Gretchen Miller: Hello there, Gretchen Miller with you for Prevention Works, the podcast of The Australian Prevention Partnership Centre, recorded today on Gadigal and Wurundjeri land. Well, this year is the Prevention Centre’s tenth since we were established in 2013, so it’s a special year for celebrating lessons from a decade of Prevention Centre research. One of our first projects was on measuring the key factors to making our cities healthy and liveable, and that’s where we return on Prevention Works today. Dr Lucy Gunn is our guest, and her work has been an integral part of the Prevention Centre’s research almost from the start. Lucy works in econometrics and urban research to understand which urban environments are particularly supportive of health and wellbeing. Good urban design is critical to population health in a number of ways; the liveability, walkability, and transportation around our built environments impact significantly on mental and physical health, leading us towards healthy ageing. Co-benefits have been a theme of our interviews this year so far on the show and the more we understand the co-benefits of liveable cities the better we can adjust the consequences of urban design with population health in mind. Dr Gunn is a Senior Research Fellow at the Centre of Urban Research at RMIT University. Her work, along with that of her colleagues and the Healthy Liveable Cities Lab at RMIT has won multiple Planning Institute of Australia awards. Lucy’s drive, as we’ll hear shortly, is to ensure this research is communicated and understood by those in policy-making positions, to benefit the broadest segments of society. Lucy, welcome, and thanks so much for your ongoing contribution to this field. Broadly speaking, why is it important to understand the built environment for better population health outcomes?

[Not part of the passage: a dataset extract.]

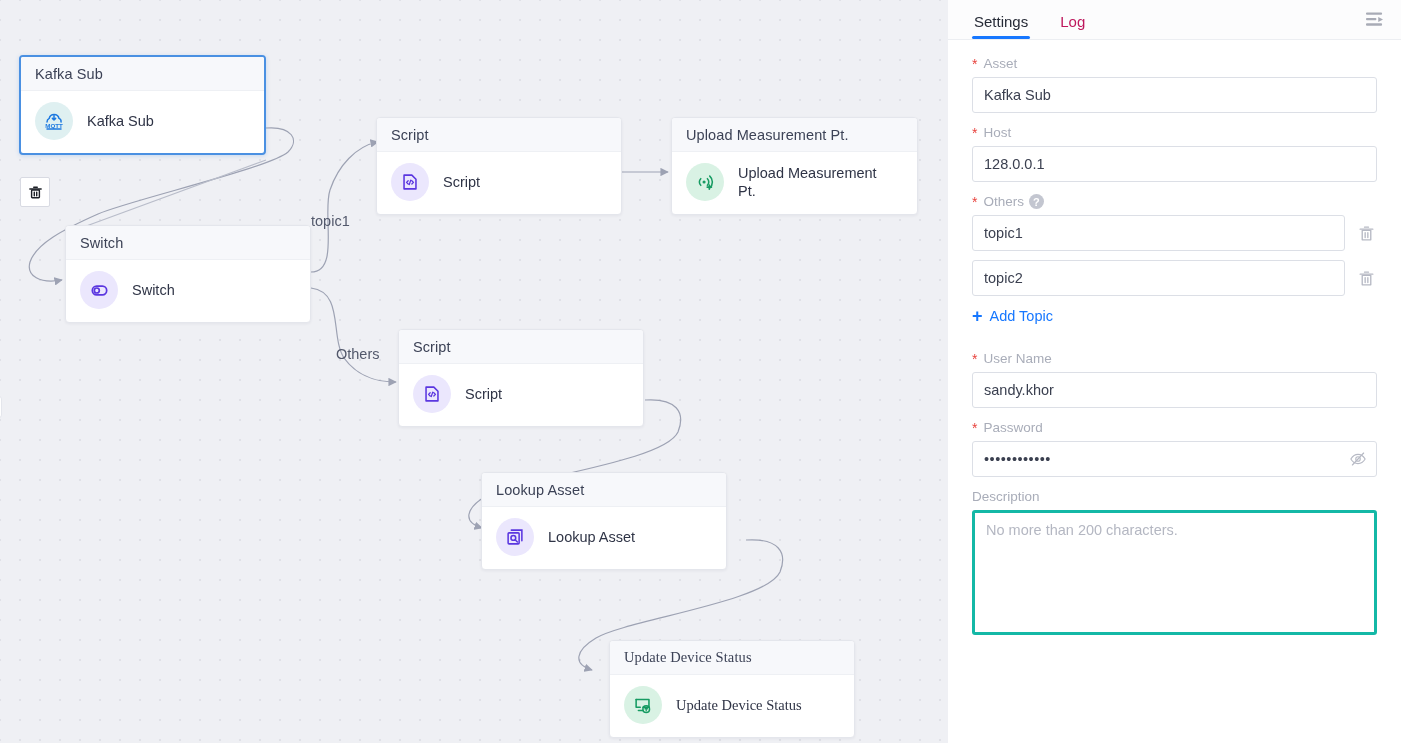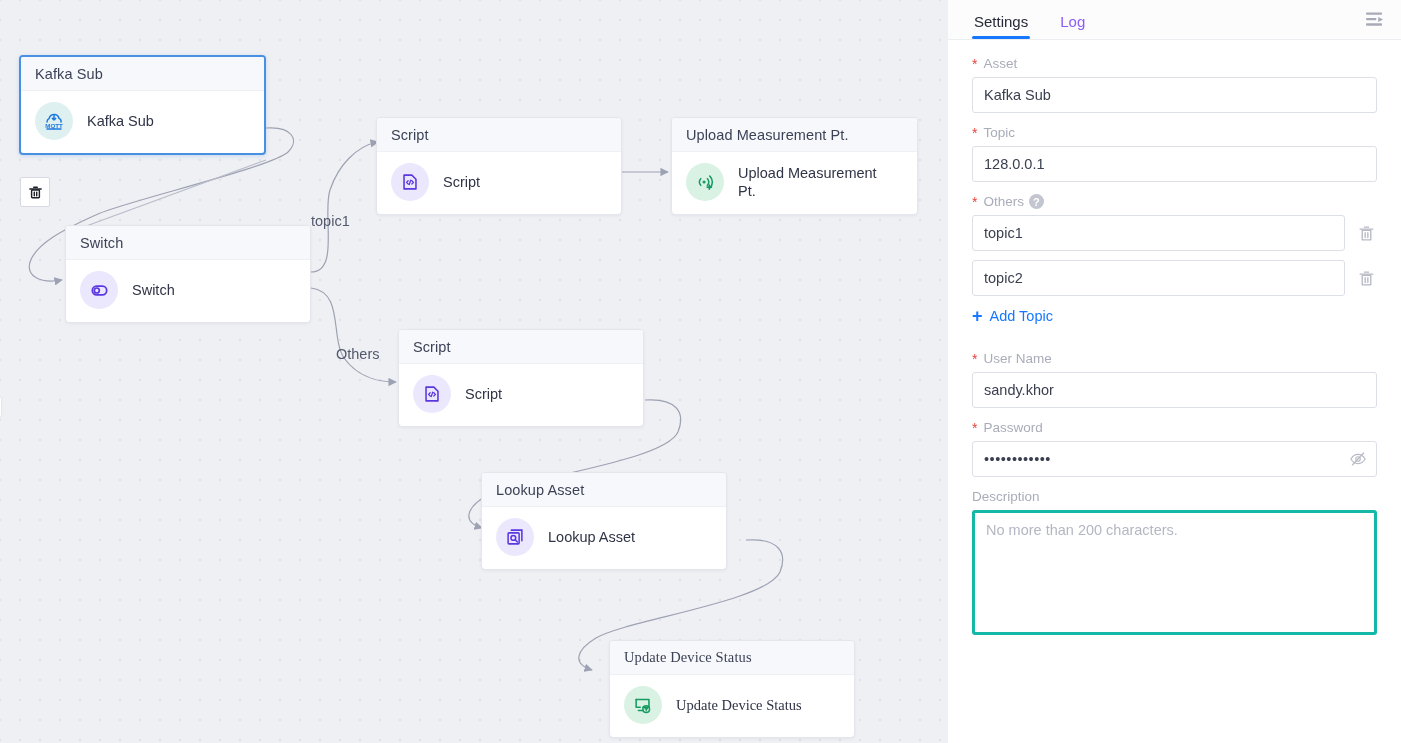"Log" .tab { color: #8b5cf6 -> #be185d }
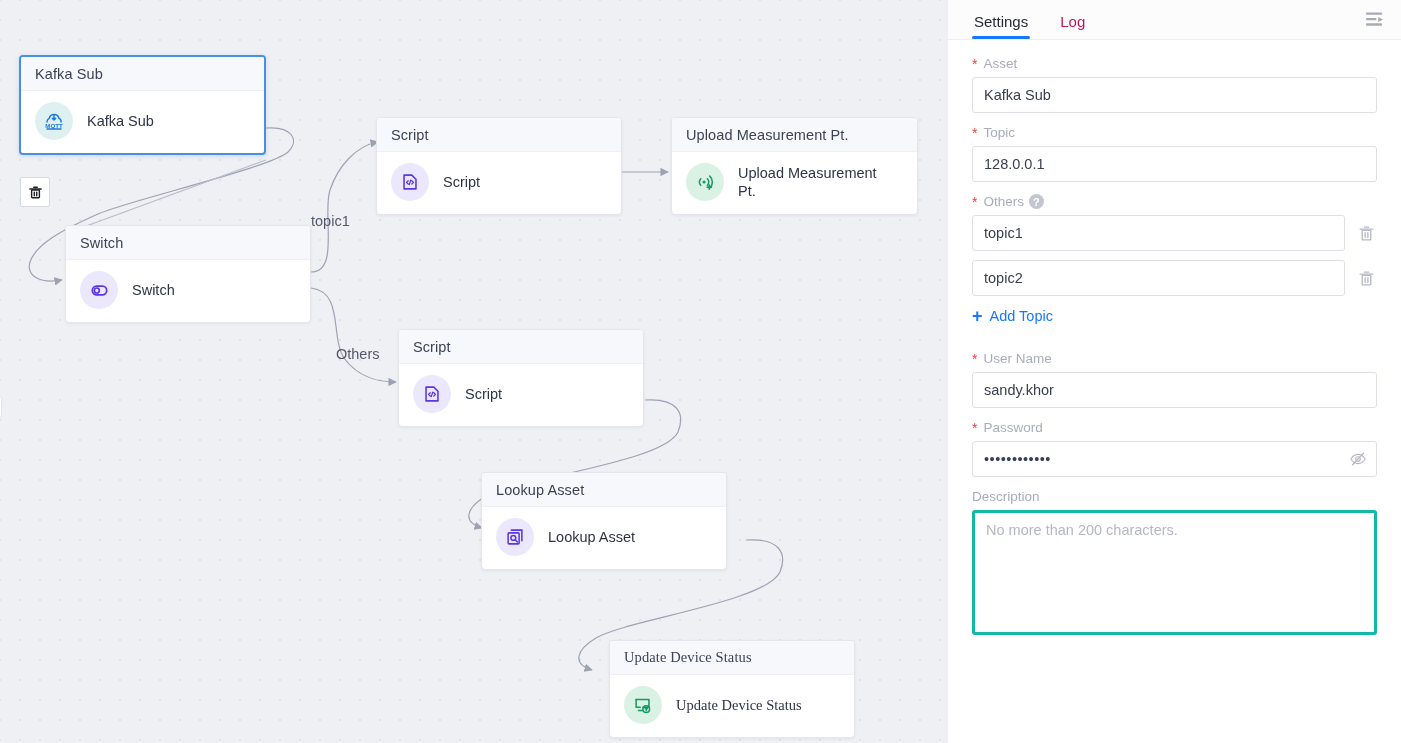"Topic" span { text: Topic -> Host }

Lucy Gunn: Well, the built environment, and this is what comes through the research, is one of the determinants of health that has quite a big impact on how people behave, and if we can get them to do more physical activity or more walking around their neighbourhoods then that contributes to better health overall in terms of physical activity levels, but also that flow on effect to reducing chronic diseases. What’s a bit special about the built environment is it’s something that’s structural, it is hard to change, it is heavy infrastructure, it is made out of bricks and mortar and concrete, there’s a real cost to getting it wrong, and retrofitting is much more expensive, and we really need to have policies in place that are sound, good, sound policies ideally built on research evidence so that we can make that link between what’s in our environment and how that influences people’s behaviour and then consequently their health.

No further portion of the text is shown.